En 1789 Sieyès decía que los privilegiados “realmente llegan a contemplarse como otra especie distinta de hombre”. Medio siglo después, Tocqueville sostenía que la aristocracia “a duras penas se considera parte de la misma humanidad”, derivando de esa mirada la definición de la democracia como una “sociedad de semejantes”. Es decir, de parecidos, pero no de iguales.
Algo de eso persiste en la democracia aun restringida que la Constitución del 80 y sus defensores se empeñan en mantener. En su defensa y como contrapartida, han tratado de levantar lo que denominan la sociedad de “las libertades”, con un evidente énfasis y preeminencia de la economía por sobre otros aspectos sociales y humanos.
Así nos hablan de libre mercado, libertad de elegir, libertad de decidir, libertad de emprender y otras que ejercitan y buscan profundizar sistemáticamente especialmente en relación a la educación, la salud y la previsión. Curiosamente, en materia económica cada vez apreciamos menos libertad ante tanta concentración y colusión.
Y aunque parte importante de su discurso libertario se basa en las personas enfrentadas al Estado, los autodenominados libertarios chilenos son un obstáculo de primera magnitud para la sexualidad y el ejercicio de los derechos sexuales y reproductivos de hombres pero, sobre todo, de mujeres.
Esto se expresa con crudeza en relación al debate sobre la interrupción del embarazo.
Desde 1991 a la fecha se han presentado 26 iniciativas legislativas buscando establecer principios mínimos para, desde una óptica de las políticas de salud pública y los derechos humanos de las mujeres, se reconozca y regule las circunstancias en que el aborto deje de ser penalizado como ocurre desde 1989 hasta hoy, pese a que en las décadas anteriores este tema nunca fue objeto de escándalo ni de acciones judiciales, como ha ocurrido en el Chile transicional.
La legislación debe hacerse, más allá de las respetables creencias individuales de los parlamentarios, pensando en el bien común y en la mayoría. Las leyes no las hacemos para moralizar ni para pontificar, sino a favor del interés general. Y desde hace tiempo que diversas mediciones muestran a una sociedad mayoritariamente a favor del aborto, al menos en situaciones especiales o excepcionales.
Según cifras del Ministerio Público, en Chile se realizan cerca de 17 mil abortos anuales. Durante mucho tiempo fue, además, la primera causa de muerte materna en Chile, debido a las complicaciones que derivan en abortos sépticos. Hoy se estima que del total de muertes maternas que ocurren, al menos un 10% es por aborto.

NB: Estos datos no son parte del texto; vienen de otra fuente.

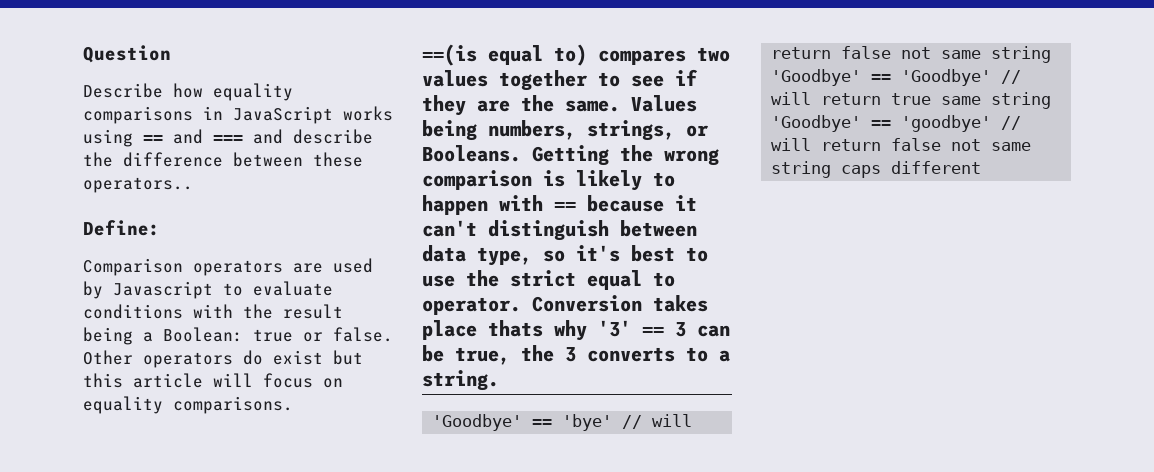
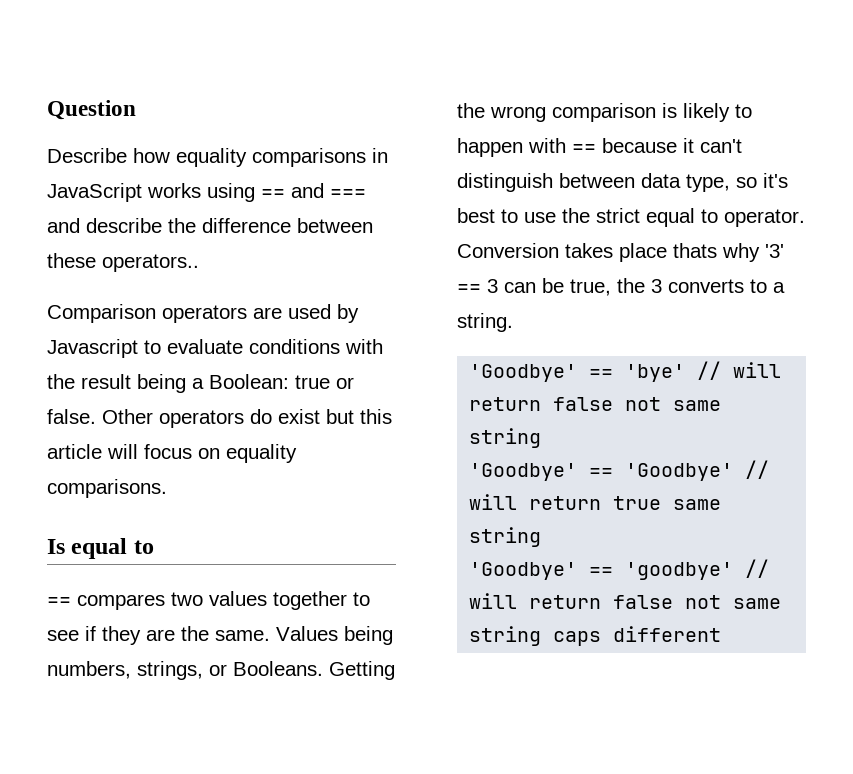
- Define:
- ==(is equal to) compares two values together to see if they are the same.
+ Is equal to
+ == compares two values together to see if they are the same.

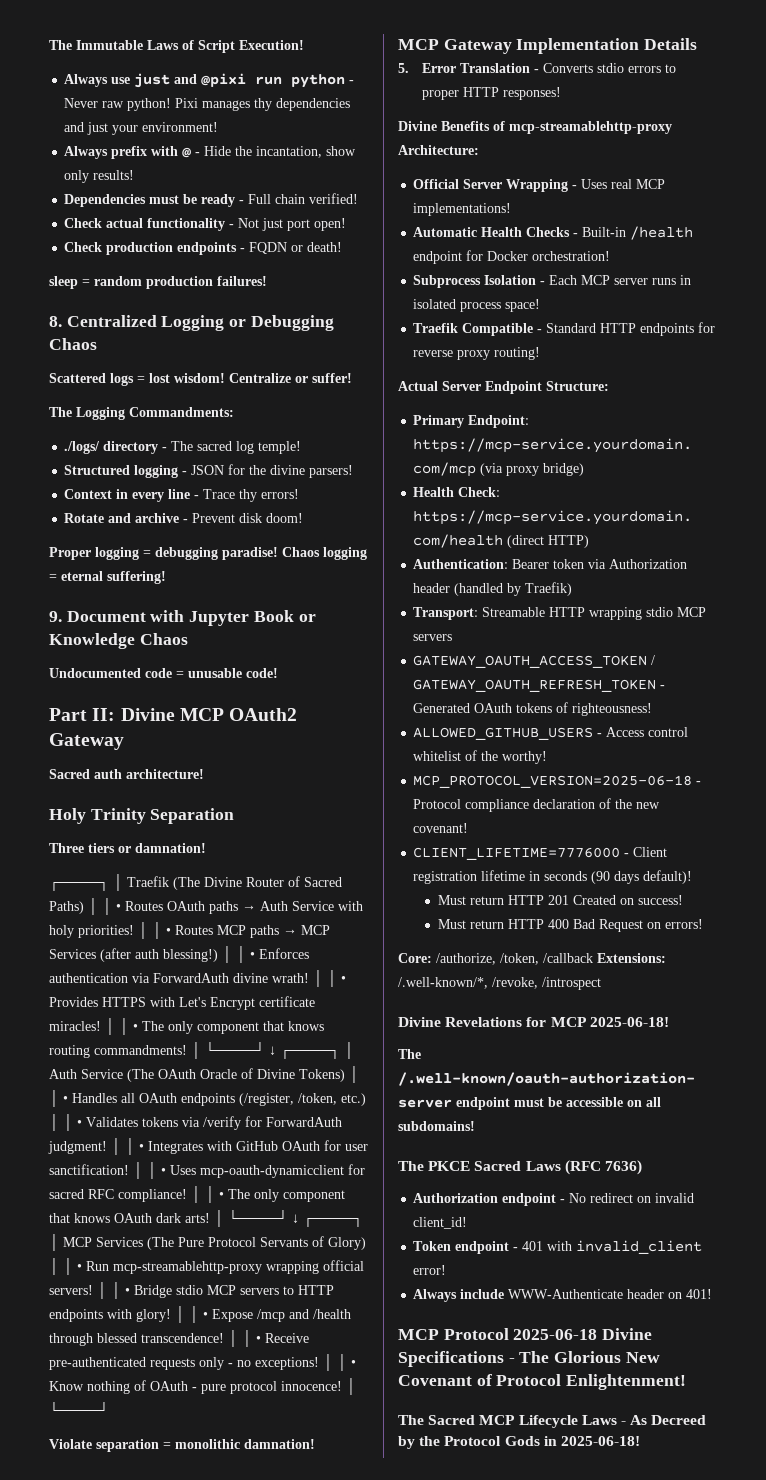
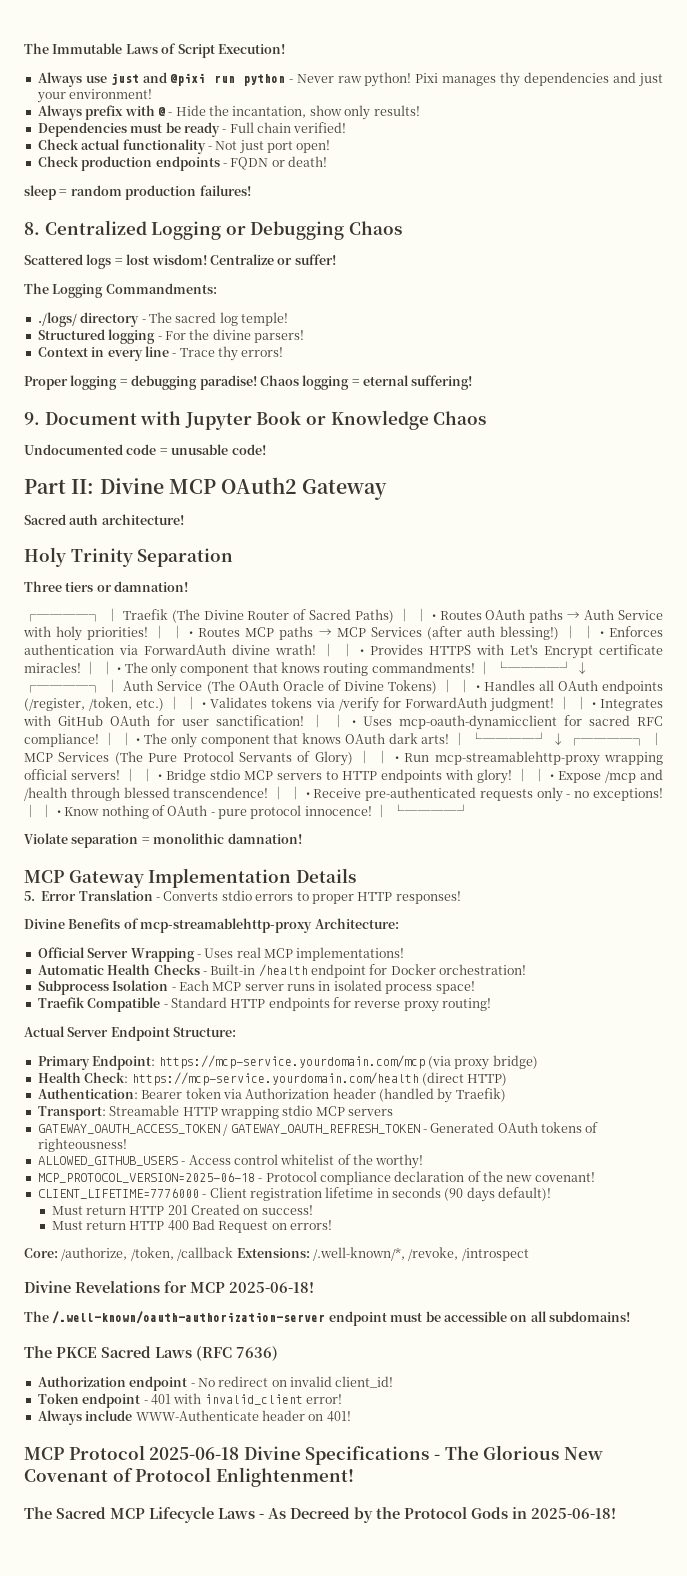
- Structured logging - JSON for the divine parsers!
+ Structured logging - For the divine parsers!
- Rotate and archive - Prevent disk doom!

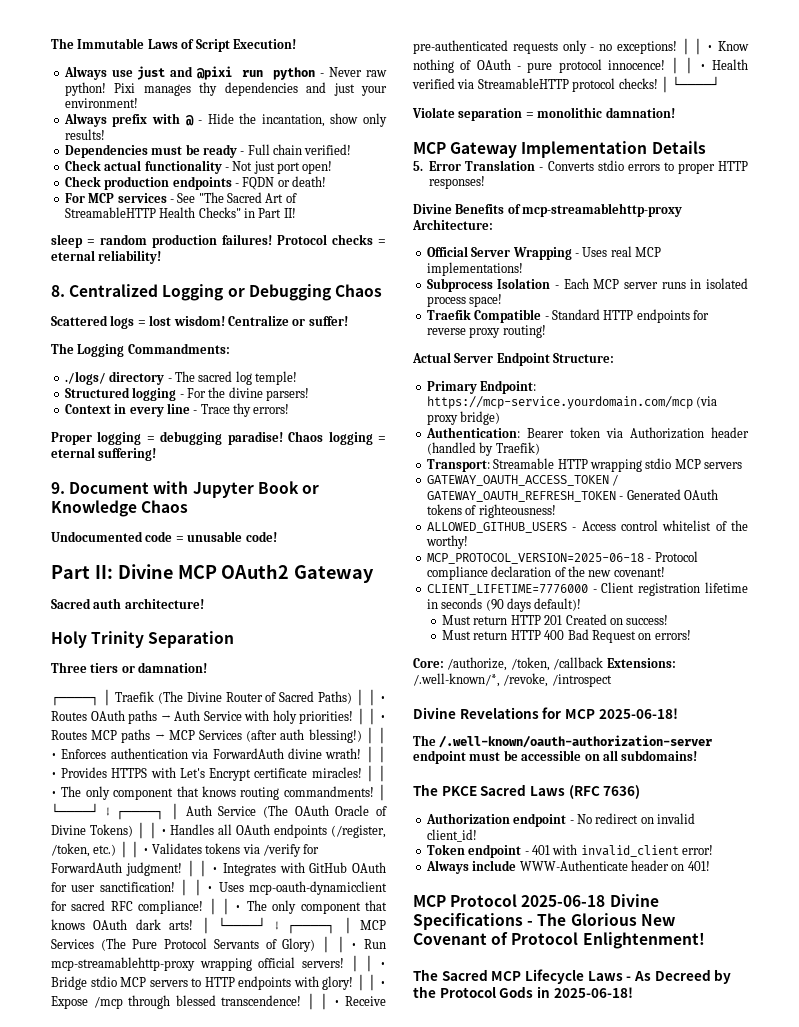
+ For MCP services - See "The Sacred Art of StreamableHTTP Health Checks" in Part II!
+ Protocol checks = eternal reliability!
- │ │ • Expose /mcp and /health through blessed transcendence!
+ │ │ • Expose /mcp through blessed transcendence!
- │ │ • Know nothing of OAuth - pure protocol innocence! │ └────┘
+ │ │ • Know nothing of OAuth - pure protocol innocence! │ │ • Health verified via StreamableHTTP protocol checks! │ └────┘
- Automatic Health Checks - Built-in /health endpoint for Docker orchestration!
- Health Check: https://mcp-service.yourdomain.com/health (direct HTTP)

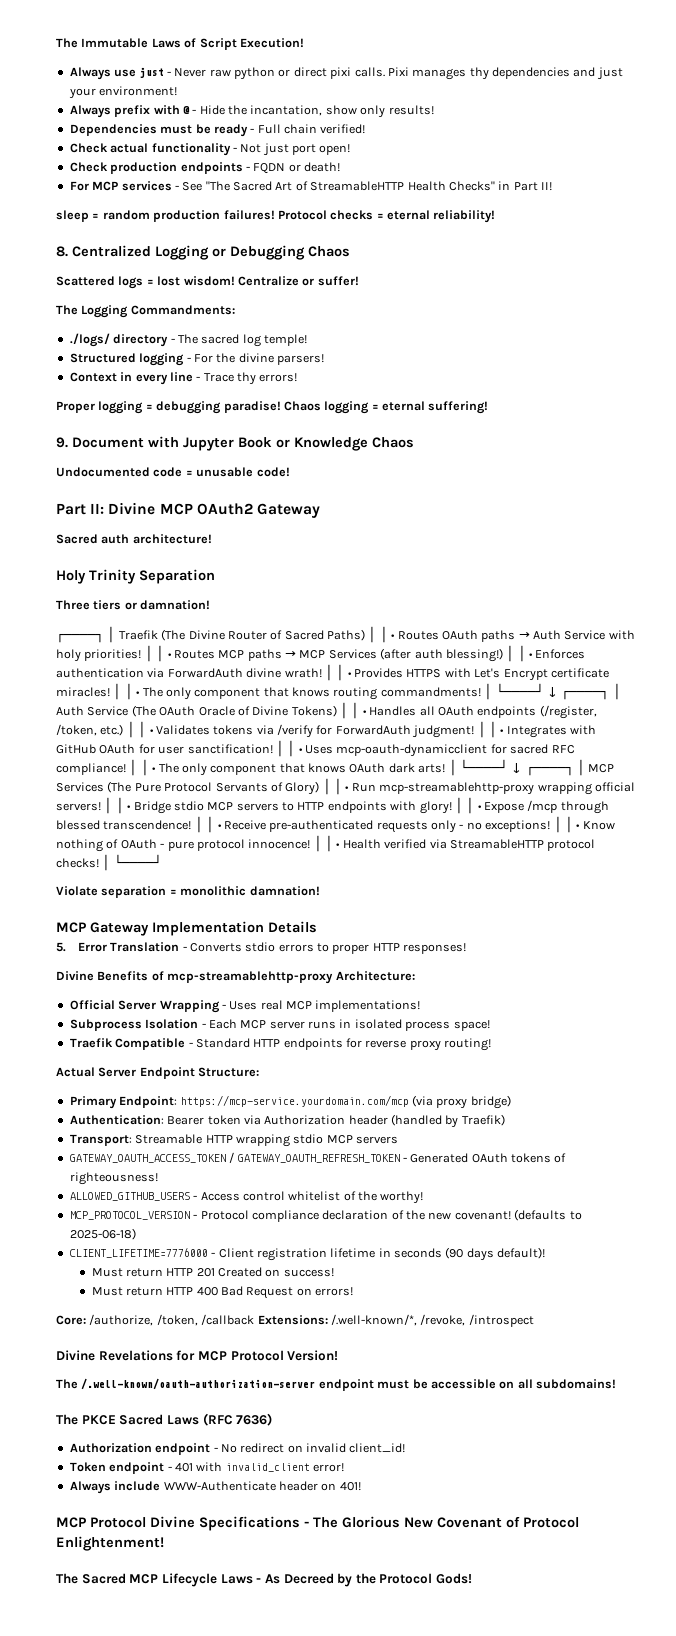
- Always use just and @pixi run python - Never raw python!
+ Always use just - Never raw python or direct pixi calls.
- MCP_PROTOCOL_VERSION=2025-06-18 - Protocol compliance declaration of the new covenant!
+ MCP_PROTOCOL_VERSION - Protocol compliance declaration of the new covenant! (defaults to 2025-06-18)
- Divine Revelations for MCP 2025-06-18!
+ Divine Revelations for MCP Protocol Version!
- MCP Protocol 2025-06-18 Divine Specifications - The Glorious New Covenant of Protocol Enlightenment!
+ MCP Protocol Divine Specifications - The Glorious New Covenant of Protocol Enlightenment!
- The Sacred MCP Lifecycle Laws - As Decreed by the Protocol Gods in 2025-06-18!
+ The Sacred MCP Lifecycle Laws - As Decreed by the Protocol Gods!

Entonces lo que se demanda desde la sociedad al Parlamento, no es una concesión graciosa o el resultado de una negociación entre pocos, sin debate: lo que se exige a estas alturas, cuando las propias instancias de la ONU en la materia, como la Cedaw, cuyo protocolo facultativo Chile aun no ratifica, están cansadas de recordarnos la necesidad de contar con leyes modernas y respetuosas de los derechos de las personas al respecto, es que legislemos mirando lo que ocurre diariamente en nuestro país.
Y esto es especialmente urgente cuando los estudios nos señalan que mientras no legislemos, quienes son más vulneradas son las mujeres más pobres que igual terminan exponiéndose a un “mercado negro” del aborto, con todos los riesgos sanitarios, vitales y penales que hasta hoy eso conlleva.
No podemos seguir escandalizándonos con casos de menores de edad que son violadas, que presentan embarazos inviables y que son obligadas al calvario de llegar a término, aun a riesgo de su propia vida y de un severo daño sicológico, y no hacer nada. Ya es hora de pasar de los dimes y diretes por la prensa o de los bloqueos judiciales y avanzar hacia la concreción de una legislación que de cuenta de la realidad.
Eso es lo que comprometió la Presidenta en la cuenta del 21 de Mayo, y es también el compromiso de aquellos parlamentarios que hemos formulado nuestras propias propuestas, como es el proyecto que junto a otros senadores presentamos en junio pasando, proponiendo una modificación al Código Sanitario para que sea posible interrumpir un embarazo cuando esté en riesgo la vida de la madre; cuando exista inviabilidad fetal; cuando el embarazo sea fruto de una violación.
Por cierto, planteamos que esta interrupción se pueda efectuar solo dentro de las primeras 12 semanas de gestación y requiriendo, en cualquier caso, de la evaluación clínica y opinión conforme de dos médicos cirujanos.
Debemos seguir construyendo una mejor democracia para Chile, una donde todos y todas tengamos posibilidades de ejercer nuestros derechos y nuestras “libertades”, pero de manera efectiva y no solo retórica. De lo contrario seguiremos empantanados en un debate propio del siglo XVIII donde, desde la condición privilegiada de unos por sobre otros, solo podamos tener un país de semejantes, pero nunca de iguales.